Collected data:
++++++++++
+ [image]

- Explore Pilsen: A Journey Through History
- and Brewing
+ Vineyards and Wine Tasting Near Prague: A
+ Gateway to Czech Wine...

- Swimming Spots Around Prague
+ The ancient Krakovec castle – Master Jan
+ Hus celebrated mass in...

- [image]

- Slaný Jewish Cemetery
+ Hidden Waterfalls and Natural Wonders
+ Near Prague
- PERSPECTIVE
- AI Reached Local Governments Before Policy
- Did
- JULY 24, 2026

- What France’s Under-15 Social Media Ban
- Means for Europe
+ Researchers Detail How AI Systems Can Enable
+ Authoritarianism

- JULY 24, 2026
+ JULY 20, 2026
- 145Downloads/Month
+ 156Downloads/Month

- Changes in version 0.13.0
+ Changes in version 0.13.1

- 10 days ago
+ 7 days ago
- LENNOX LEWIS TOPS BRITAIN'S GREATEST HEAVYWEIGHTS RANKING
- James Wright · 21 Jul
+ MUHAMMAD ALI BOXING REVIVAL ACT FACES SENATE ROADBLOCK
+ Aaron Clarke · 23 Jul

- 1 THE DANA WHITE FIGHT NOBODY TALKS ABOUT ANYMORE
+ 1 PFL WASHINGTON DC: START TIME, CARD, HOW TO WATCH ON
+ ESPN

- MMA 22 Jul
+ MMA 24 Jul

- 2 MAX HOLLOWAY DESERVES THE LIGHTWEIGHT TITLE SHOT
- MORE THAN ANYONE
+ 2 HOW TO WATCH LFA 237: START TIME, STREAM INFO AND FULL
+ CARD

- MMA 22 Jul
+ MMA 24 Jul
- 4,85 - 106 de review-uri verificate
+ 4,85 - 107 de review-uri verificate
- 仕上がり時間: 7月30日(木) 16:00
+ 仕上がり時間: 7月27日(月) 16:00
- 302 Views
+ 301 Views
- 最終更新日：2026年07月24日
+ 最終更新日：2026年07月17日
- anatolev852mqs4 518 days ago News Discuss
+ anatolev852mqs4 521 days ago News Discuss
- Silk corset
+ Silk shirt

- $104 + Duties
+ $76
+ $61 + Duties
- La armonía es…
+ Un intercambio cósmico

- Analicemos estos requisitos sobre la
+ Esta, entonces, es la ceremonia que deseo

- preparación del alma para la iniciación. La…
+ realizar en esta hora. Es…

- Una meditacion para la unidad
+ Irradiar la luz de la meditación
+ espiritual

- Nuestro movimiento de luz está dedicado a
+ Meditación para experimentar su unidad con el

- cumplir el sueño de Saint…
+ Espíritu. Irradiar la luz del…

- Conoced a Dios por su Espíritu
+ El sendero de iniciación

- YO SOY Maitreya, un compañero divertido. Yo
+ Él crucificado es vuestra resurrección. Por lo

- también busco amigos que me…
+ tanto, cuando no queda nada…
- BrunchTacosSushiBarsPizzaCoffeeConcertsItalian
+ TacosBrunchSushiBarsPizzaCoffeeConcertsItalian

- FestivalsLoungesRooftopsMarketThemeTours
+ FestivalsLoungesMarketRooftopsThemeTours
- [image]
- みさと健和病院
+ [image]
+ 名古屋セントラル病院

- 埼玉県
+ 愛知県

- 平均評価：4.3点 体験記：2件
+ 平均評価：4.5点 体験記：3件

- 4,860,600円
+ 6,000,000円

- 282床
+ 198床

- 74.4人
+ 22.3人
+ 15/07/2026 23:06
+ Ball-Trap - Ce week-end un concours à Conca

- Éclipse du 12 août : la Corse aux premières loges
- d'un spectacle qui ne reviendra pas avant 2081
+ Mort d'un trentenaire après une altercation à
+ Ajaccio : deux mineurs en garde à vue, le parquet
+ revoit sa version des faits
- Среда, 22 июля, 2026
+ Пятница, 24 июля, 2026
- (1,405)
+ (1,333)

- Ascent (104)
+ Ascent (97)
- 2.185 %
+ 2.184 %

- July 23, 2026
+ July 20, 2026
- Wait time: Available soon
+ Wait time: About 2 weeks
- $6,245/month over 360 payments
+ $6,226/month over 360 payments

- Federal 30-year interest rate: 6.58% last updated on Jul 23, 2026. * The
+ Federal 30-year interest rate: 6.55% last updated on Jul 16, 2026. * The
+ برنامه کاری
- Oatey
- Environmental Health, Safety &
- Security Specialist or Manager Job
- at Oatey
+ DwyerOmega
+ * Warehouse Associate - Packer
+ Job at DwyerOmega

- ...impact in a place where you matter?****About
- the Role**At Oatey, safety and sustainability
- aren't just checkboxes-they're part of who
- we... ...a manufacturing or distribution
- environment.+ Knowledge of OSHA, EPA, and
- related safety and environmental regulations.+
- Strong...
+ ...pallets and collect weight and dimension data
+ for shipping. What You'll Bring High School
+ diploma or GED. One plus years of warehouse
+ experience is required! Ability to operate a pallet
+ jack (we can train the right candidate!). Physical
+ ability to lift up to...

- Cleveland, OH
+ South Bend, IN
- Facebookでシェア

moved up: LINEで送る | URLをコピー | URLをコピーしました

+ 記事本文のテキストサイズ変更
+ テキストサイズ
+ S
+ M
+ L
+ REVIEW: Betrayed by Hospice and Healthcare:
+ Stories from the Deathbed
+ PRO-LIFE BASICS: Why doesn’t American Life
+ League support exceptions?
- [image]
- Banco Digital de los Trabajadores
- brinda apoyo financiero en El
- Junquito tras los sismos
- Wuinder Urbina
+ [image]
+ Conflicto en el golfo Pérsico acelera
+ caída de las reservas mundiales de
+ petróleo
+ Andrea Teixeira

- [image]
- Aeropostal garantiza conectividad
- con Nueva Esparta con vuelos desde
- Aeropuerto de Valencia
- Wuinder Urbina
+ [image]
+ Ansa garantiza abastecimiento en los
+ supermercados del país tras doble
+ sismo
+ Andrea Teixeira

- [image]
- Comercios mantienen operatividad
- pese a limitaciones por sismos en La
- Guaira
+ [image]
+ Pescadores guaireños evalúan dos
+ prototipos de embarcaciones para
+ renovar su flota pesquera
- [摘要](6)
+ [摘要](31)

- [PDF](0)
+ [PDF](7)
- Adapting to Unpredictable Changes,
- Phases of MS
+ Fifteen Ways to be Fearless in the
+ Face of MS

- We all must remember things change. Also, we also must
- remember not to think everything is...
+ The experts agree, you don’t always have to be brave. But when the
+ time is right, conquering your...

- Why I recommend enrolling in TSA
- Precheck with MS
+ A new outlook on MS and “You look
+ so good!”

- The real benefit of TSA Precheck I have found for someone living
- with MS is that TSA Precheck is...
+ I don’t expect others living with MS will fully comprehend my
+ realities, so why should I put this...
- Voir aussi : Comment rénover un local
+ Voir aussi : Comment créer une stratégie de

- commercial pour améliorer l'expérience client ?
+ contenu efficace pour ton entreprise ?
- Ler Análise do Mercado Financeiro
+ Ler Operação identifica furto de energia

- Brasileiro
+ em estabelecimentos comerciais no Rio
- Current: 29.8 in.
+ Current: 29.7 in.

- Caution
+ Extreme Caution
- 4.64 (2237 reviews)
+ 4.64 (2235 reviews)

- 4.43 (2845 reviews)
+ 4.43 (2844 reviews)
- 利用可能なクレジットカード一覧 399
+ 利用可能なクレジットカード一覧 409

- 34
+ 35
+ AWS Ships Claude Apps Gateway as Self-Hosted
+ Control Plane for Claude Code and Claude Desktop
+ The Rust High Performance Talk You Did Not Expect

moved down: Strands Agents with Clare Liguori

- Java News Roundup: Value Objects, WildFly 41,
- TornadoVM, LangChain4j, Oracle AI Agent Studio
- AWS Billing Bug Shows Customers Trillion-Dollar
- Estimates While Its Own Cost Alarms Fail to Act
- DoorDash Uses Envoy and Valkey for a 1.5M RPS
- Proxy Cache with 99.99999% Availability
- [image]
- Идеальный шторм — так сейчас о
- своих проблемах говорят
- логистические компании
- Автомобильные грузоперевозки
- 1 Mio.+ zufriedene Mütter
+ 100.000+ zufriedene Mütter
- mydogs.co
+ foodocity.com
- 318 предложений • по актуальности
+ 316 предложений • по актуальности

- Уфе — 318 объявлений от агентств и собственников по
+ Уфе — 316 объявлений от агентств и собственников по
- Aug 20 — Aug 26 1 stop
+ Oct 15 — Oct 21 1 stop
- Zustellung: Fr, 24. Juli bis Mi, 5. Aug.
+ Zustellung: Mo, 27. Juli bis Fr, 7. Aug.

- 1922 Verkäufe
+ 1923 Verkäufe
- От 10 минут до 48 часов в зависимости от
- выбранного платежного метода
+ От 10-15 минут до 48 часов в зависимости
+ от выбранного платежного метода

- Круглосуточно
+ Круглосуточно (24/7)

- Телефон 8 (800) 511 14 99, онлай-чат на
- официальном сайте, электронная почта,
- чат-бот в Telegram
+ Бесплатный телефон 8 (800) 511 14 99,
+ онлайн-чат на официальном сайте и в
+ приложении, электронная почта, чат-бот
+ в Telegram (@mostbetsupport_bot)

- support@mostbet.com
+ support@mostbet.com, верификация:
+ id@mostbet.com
++++++++++
EXERCISE DETAILS:
Taking the entries above, write out exactly each line from the one holding "- Nuestro movimiento de luz está dedicado a" to the one holding "- también busco amigos que me…", both included, and stop there.

WRITTEN REPLY:
- Nuestro movimiento de luz está dedicado a
+ Meditación para experimentar su unidad con el

- cumplir el sueño de Saint…
+ Espíritu. Irradiar la luz del…

- Conoced a Dios por su Espíritu
+ El sendero de iniciación

- YO SOY Maitreya, un compañero divertido. Yo
+ Él crucificado es vuestra resurrección. Por lo

- también busco amigos que me…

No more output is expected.